EXERCISE OBJECTIVE
Everything from the line that contains "CIA UTIMATE | id_persona_juridica: -37 -> -38" to the final line of the data, both ends included, must be set down exactly, apart from the pictures.
——————————
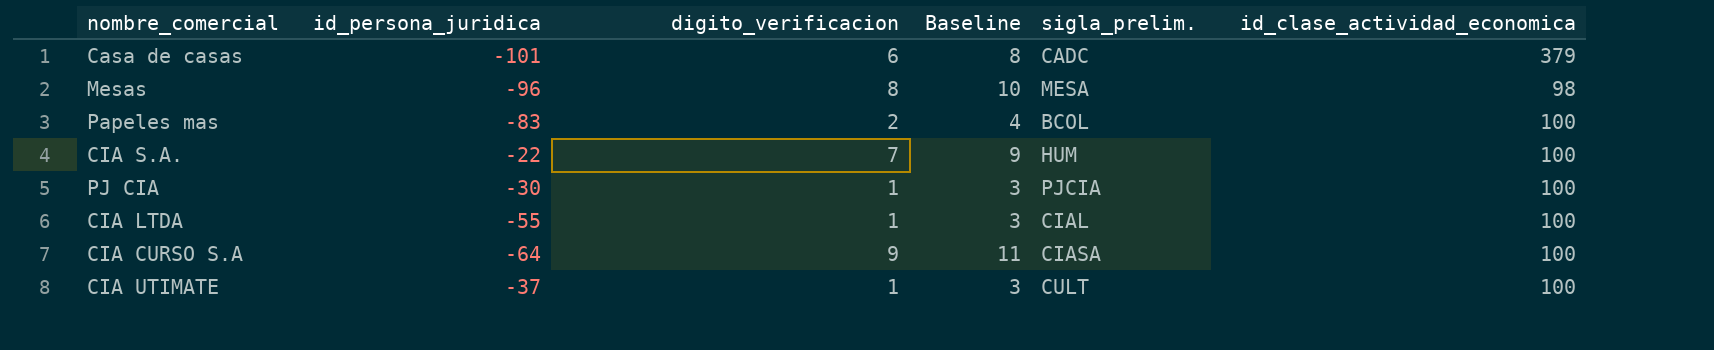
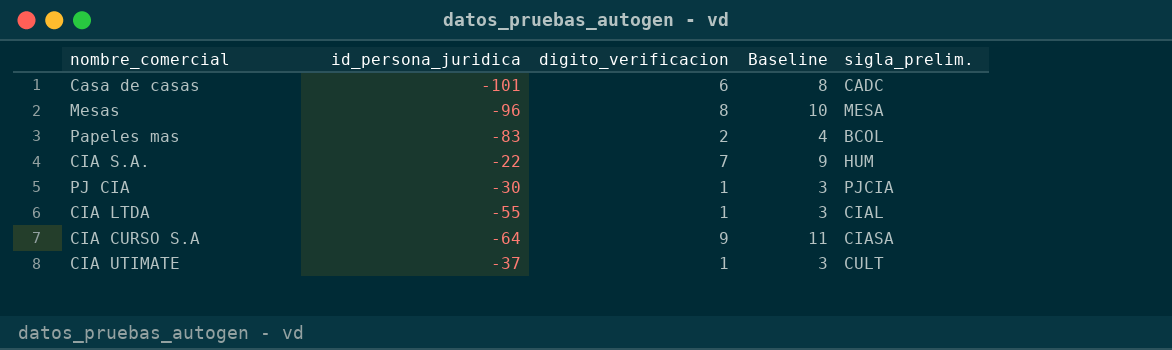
column id_clase_actividad_economica | position: 6 -> none

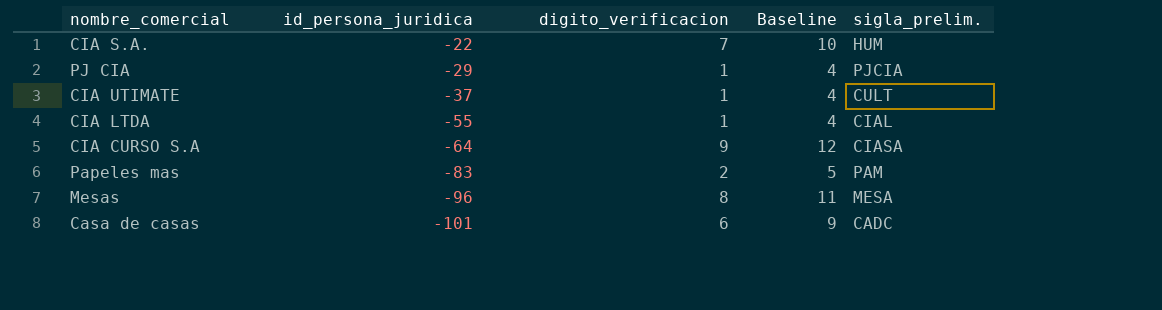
row order: none -> id_persona_juridica descending
column Baseline | formula: [digito_verificacion] + 2 -> [digito_verificacion] + 3
PJ CIA | id_persona_juridica: -30 -> -29
Papeles mas | sigla_prelim.: BCOL -> PAM

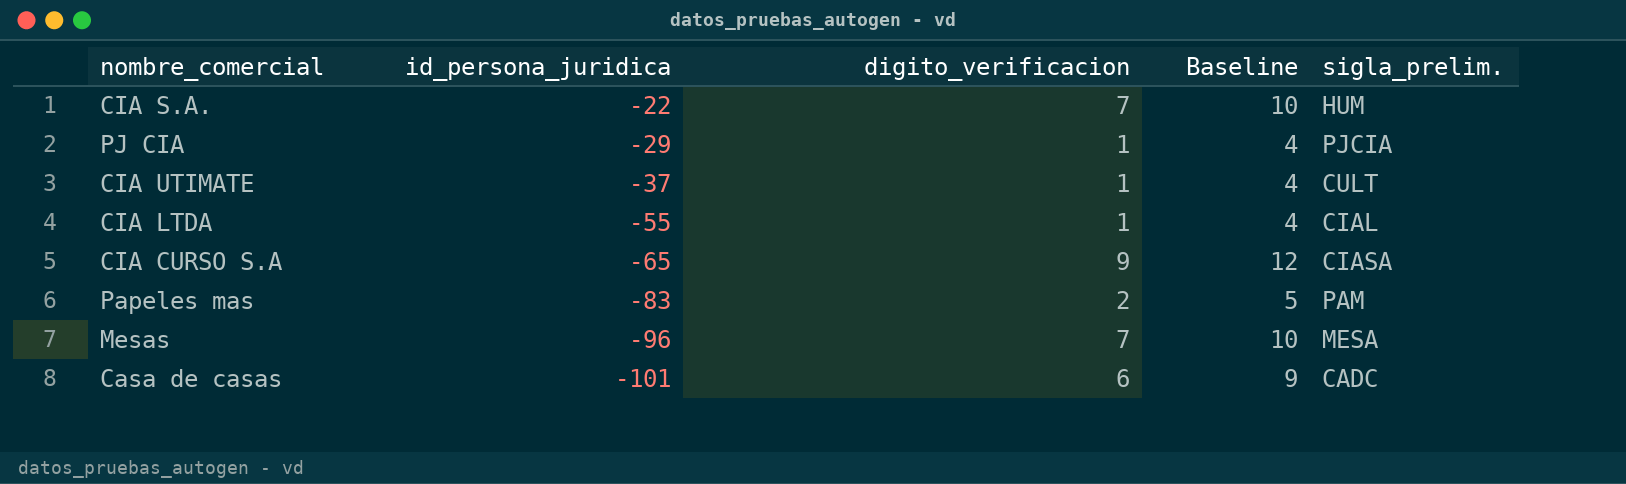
CIA CURSO S.A | id_persona_juridica: -64 -> -65
Mesas | digito_verificacion: 8 -> 7
Mesas | Baseline: 11 -> 10

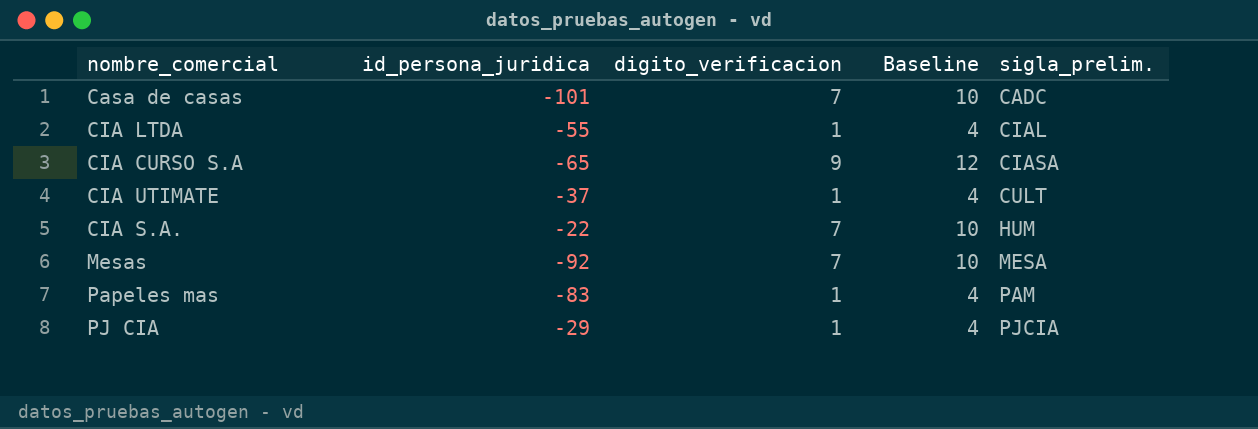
row order: id_persona_juridica descending -> sigla_prelim. ascending
Casa de casas | digito_verificacion: 6 -> 7
Casa de casas | Baseline: 9 -> 10
Mesas | id_persona_juridica: -96 -> -92
Papeles mas | digito_verificacion: 2 -> 1
Papeles mas | Baseline: 5 -> 4

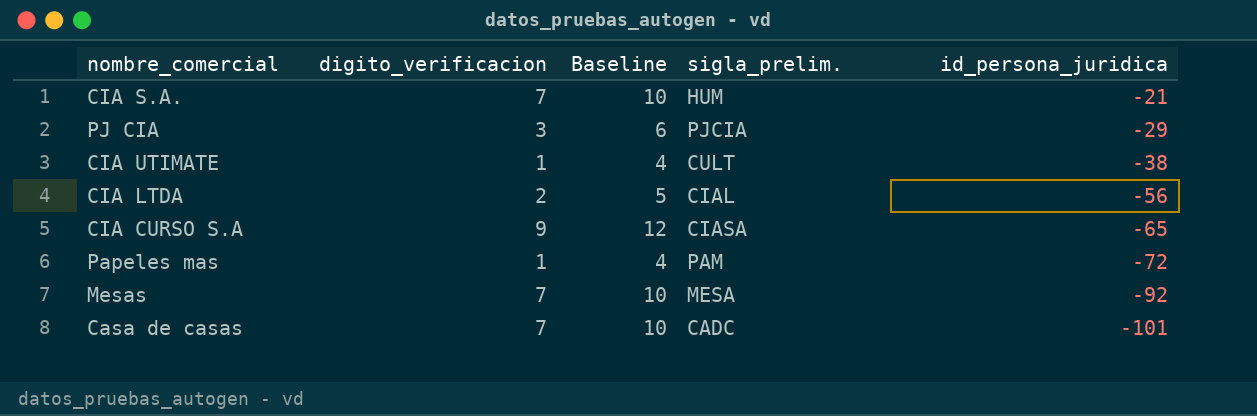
row order: sigla_prelim. ascending -> id_persona_juridica descending
column id_persona_juridica | position: 2 -> 5
CIA S.A. | id_persona_juridica: -22 -> -21
PJ CIA | digito_verificacion: 1 -> 3
PJ CIA | Baseline: 4 -> 6
CIA UTIMATE | id_persona_juridica: -37 -> -38
CIA LTDA | digito_verificacion: 1 -> 2
CIA LTDA | Baseline: 4 -> 5
CIA LTDA | id_persona_juridica: -55 -> -56
Papeles mas | id_persona_juridica: -83 -> -72

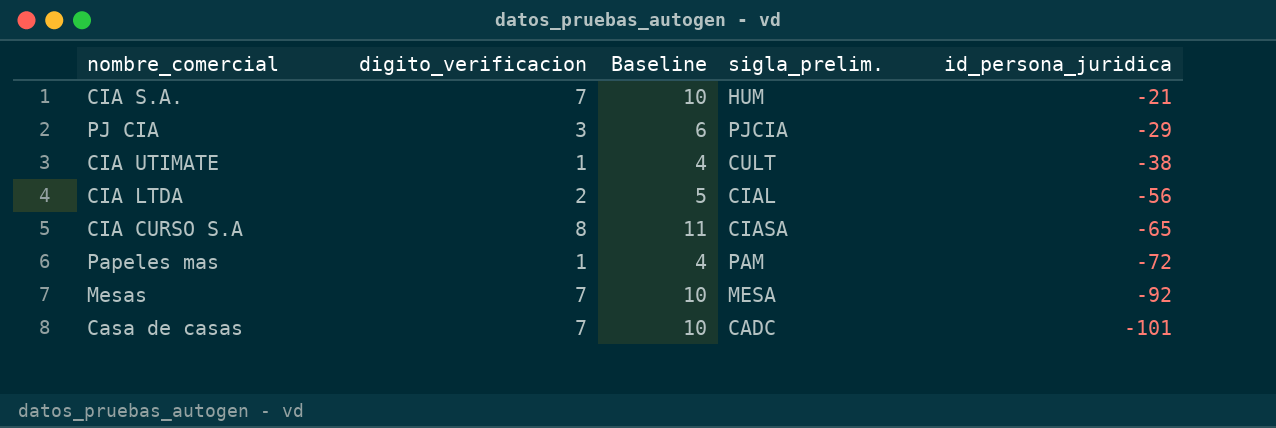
CIA CURSO S.A | digito_verificacion: 9 -> 8
CIA CURSO S.A | Baseline: 12 -> 11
——————————
SOLVED EXERCISE
CIA UTIMATE | id_persona_juridica: -37 -> -38
CIA LTDA | digito_verificacion: 1 -> 2
CIA LTDA | Baseline: 4 -> 5
CIA LTDA | id_persona_juridica: -55 -> -56
Papeles mas | id_persona_juridica: -83 -> -72

CIA CURSO S.A | digito_verificacion: 9 -> 8
CIA CURSO S.A | Baseline: 12 -> 11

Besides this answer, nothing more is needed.